Haj-Omar is based in France.[3] According to one source, "she felt she had to leave" Sudan "because the regime was watching her work."[4] She speaks Arabic and English and is proficient in French.[5]
Education
[edit]She holds an M.A. in International Development and Development Economics from Johns Hopkins University and an M.A. in International Peace Studies from the University of Notre Dame.[5]
Activism and writing
[edit]Haj-Omar wrote in June 2009 that "Iran's Green Revolution shows that freedom and citizenship rights are universal and that even an Islamic regime that came through legitimate elections can be questioned and rejected by those who put it in power." Nonetheless, "Sudan is very far from Iran's political context and from having political institutions that function."[6]
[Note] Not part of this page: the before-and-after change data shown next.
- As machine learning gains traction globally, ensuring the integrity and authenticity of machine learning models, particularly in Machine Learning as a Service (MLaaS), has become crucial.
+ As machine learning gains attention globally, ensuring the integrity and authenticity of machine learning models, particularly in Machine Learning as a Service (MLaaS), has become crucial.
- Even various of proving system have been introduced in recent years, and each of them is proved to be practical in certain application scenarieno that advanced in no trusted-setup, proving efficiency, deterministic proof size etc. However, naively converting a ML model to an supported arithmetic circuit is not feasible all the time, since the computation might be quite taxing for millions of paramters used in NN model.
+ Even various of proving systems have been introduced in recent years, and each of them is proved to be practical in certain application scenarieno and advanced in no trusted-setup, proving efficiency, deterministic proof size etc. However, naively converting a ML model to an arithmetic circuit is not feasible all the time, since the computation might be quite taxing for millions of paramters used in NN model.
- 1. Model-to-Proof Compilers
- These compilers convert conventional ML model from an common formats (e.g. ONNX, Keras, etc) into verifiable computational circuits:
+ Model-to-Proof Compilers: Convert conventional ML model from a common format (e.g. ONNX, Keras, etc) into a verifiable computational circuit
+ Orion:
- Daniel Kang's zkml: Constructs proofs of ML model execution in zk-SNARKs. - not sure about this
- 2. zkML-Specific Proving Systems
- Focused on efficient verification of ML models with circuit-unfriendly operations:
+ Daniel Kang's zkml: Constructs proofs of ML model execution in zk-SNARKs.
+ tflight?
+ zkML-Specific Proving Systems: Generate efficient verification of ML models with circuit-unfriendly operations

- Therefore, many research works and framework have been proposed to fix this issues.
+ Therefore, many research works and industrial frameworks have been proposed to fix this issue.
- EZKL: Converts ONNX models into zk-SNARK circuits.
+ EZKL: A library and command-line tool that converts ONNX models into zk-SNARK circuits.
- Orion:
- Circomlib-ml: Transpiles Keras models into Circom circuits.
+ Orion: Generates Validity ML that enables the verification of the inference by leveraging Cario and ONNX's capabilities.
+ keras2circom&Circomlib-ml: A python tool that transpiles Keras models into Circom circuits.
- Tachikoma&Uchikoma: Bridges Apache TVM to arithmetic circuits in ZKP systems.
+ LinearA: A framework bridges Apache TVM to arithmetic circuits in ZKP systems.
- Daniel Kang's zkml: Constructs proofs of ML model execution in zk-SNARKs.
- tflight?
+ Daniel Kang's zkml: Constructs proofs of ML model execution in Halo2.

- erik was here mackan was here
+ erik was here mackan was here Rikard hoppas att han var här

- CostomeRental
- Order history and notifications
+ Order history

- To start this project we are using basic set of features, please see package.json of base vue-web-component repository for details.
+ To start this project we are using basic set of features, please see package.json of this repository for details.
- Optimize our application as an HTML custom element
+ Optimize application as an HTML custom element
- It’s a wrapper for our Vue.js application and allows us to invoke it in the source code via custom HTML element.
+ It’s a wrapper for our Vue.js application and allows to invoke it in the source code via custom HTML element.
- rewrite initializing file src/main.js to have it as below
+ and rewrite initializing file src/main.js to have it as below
In a March 2010 article, Haj-Omar lamented that Sudan did "not look like a country preparing for its first national elections in 24 years," given the continued censorship of newspapers and the "complete absence of public campaigning by political parties." Noting that the political environment was "highly restrictive," she maintained that "the ruling party must open up the political space to all key participants," or else "the election will suffer a severe lack of credibility even before it takes place." She cited critical statements by the ruling National Congress Party (NCP) about foreign assistance from the U.S. and Norwegian Church Aid as evidence that “the NCP is trying to appeal to the sentiments of Sudanese people by depicting Western or ‘foreign’ intervention as a sign that the country is under attack — and that they are the party best suited to protecting the country's sovereignty.” She acknowledged that the election was no “magic pill,” but added that “an election conducted in a transparent and just manner is likely to shift the country away from election-related violence and toward a peaceful transition to democracy.”[7]
Haj-Omar wrote for the TechChange website in October 2011 on the subject “What are Sudanese Youth Learning from Online Activism?”[8]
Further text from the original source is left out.